AMSTERDAM (Reuters) - The first hearing in the trial of four fugitive suspects in the downing of Malaysian Airlines Flight 17 was set to start in Amsterdam on Monday, more than five years after the plane was downed in Ukraine.
Prosecutors say the suspects, three Russians and a Ukrainian, helped arrange the Russian missile system used to shoot down MH17, a civilian aircraft. The suspects are believed to be in Russia and are not expected to attend.
MH17 was flying from Amsterdam to Kuala Lumpur on July 17, 2014, when it was shot down by a missile fired from territory held by pro-Moscow rebels amid fighting in eastern Ukraine, killing all 298 aboard. Russia has denied any involvement.
The judges’ first order of business will be to verify whether the suspects have appointed lawyers to defend them, and to lay out a timetable for the case to proceed.
A Dutch-led international Joint Investigation (JIT) team spent years collecting evidence before issuing arrest warrants last year for the four suspects: Russians Sergey Dubinsky, Oleg Pulatov and Igor Girkin, and Ukrainian Leonid Kharchenko.

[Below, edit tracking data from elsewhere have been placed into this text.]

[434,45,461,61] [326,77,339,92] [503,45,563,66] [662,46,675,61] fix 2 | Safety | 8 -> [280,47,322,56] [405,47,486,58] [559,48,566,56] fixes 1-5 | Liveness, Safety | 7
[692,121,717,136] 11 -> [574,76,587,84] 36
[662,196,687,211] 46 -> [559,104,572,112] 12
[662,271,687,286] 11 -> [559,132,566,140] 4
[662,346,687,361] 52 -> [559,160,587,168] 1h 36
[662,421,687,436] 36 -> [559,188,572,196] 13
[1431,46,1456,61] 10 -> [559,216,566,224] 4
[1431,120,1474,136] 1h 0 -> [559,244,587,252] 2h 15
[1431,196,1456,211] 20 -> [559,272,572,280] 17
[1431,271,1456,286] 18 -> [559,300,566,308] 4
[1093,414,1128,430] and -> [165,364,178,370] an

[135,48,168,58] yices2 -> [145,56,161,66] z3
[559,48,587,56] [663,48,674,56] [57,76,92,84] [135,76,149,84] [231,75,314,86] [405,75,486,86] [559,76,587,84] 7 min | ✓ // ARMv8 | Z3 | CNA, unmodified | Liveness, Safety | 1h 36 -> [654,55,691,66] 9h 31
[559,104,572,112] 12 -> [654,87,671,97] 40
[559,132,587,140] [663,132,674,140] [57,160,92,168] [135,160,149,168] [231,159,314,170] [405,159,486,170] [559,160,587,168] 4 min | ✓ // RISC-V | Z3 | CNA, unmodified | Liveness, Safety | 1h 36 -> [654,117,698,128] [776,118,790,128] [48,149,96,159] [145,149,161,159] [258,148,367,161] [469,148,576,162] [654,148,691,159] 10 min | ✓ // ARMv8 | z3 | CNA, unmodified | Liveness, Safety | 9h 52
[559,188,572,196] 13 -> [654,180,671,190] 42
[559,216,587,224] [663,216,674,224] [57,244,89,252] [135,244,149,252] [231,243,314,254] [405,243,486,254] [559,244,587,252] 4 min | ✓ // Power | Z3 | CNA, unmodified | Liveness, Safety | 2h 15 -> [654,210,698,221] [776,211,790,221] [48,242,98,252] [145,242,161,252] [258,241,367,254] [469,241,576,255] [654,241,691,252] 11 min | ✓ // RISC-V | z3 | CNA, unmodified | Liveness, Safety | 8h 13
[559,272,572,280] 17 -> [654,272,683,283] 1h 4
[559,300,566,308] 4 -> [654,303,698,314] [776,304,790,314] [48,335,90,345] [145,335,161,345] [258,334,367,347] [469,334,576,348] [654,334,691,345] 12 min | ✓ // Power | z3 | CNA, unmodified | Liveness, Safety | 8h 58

They are presumed innocent until proven guilty. Girkin has said rebels were not responsible for the plane’s downing and declined further comment. Others could not be reached for comment.

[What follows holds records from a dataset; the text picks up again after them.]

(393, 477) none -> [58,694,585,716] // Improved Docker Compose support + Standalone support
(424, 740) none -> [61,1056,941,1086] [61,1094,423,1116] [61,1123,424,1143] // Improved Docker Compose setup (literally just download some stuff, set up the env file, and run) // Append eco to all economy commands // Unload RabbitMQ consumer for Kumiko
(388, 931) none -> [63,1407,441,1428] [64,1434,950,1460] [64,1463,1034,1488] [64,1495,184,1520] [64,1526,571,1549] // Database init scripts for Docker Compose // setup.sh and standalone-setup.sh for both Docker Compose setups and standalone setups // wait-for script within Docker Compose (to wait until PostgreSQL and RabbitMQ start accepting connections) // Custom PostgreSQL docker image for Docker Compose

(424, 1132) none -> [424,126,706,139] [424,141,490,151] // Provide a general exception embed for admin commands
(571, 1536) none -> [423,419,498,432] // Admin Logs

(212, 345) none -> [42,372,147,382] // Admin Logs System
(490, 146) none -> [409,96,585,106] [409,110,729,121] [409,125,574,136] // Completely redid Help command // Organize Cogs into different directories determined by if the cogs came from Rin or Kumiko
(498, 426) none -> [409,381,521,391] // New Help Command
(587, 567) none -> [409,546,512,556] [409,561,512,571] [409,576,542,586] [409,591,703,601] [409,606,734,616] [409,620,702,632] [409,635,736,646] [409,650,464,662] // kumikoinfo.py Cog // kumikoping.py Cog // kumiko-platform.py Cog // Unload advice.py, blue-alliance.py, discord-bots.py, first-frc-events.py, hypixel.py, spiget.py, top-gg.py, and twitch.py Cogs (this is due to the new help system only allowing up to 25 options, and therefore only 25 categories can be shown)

Countries participating in the investigation - Ukraine, the Netherlands, Australia, Malaysia and Belgium - agreed in 2017 to hold trials in the Netherlands under Dutch law after attempts to set up a U.N.-backed tribunal foundered over Russian opposition.
Prosecutors say the suspects face preliminary charges of the murder of 298 people and of causing the aircraft to crash, resulting in the death of all aboard.

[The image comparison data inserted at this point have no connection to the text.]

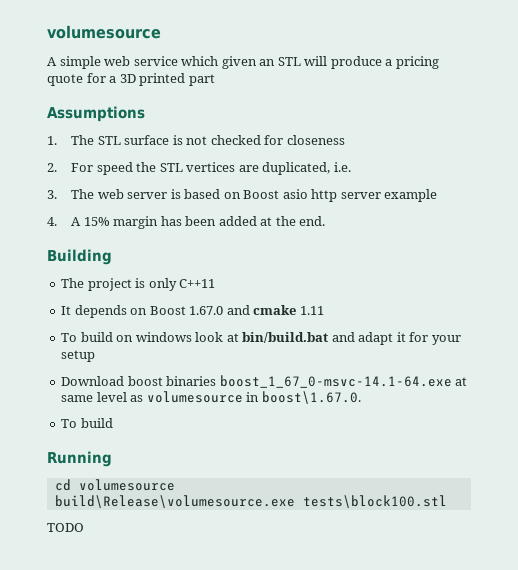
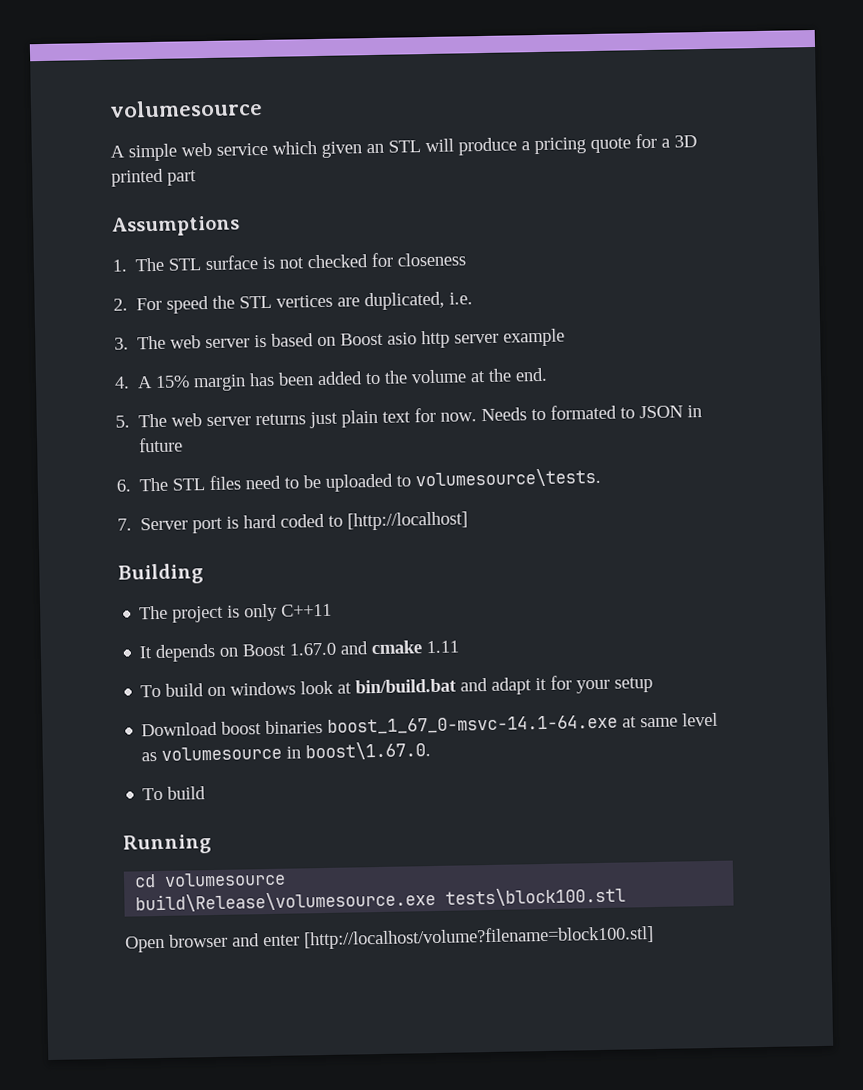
(257, 221) none -> [365,369,468,385] to the volume
(326, 221) none -> [115,404,703,429] [139,437,184,453] [116,467,602,492] [117,511,469,534] // 5. The web server returns just plain text for now. Needs to formated to JSON in future // 6. The STL files need to be uploaded to volumesource\tests. // 7. Server port is hard coded to [http://localhost]
[47,523,84,532] TODO -> [125,925,654,953] Open browser and enter [http://localhost/volume?filename=block100.stl]

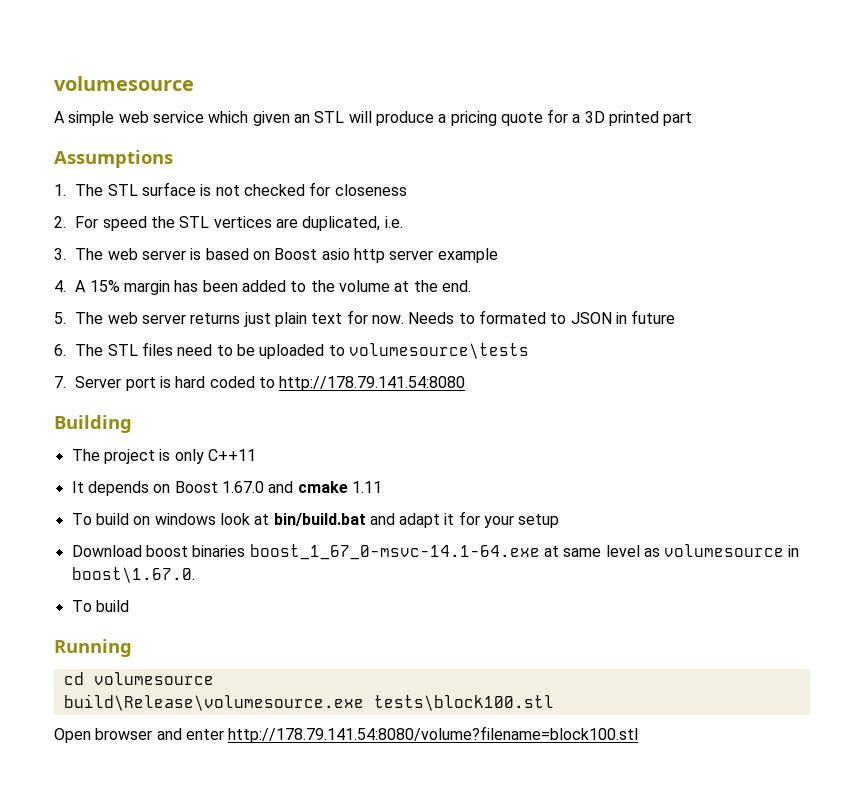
[415,467,602,489] volumesource\tests. -> [348,343,529,359] volumesource\tests
[347,511,469,531] [http://localhost] -> [279,376,466,391] http://178.79.141.54:8080
[303,925,654,950] [http://localhost/volume?filename=block100.stl] -> [228,726,639,743] http://178.79.141.54:8080/volume?filename=block100.stl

If convicted, the men could face sentences of up to life in prison. However, Russia does not extradite its citizens, and the Kremlin has questioned both the legitimacy of the international investigation and the independence of the court.
It is possible the suspects will participate via video link. Families of victims are expected to attend the hearings.
“We think that Russia still has some answers to give us,” Sander van Luik, whose brother died in the crash, said at a protest in front of the Russian Embassy in The Hague on Sunday.
The downing of the plane led to sanctions against Russia by the European Union, which repeated its support for the court this weekend.
Two weeks have been scheduled for the initial proceedings.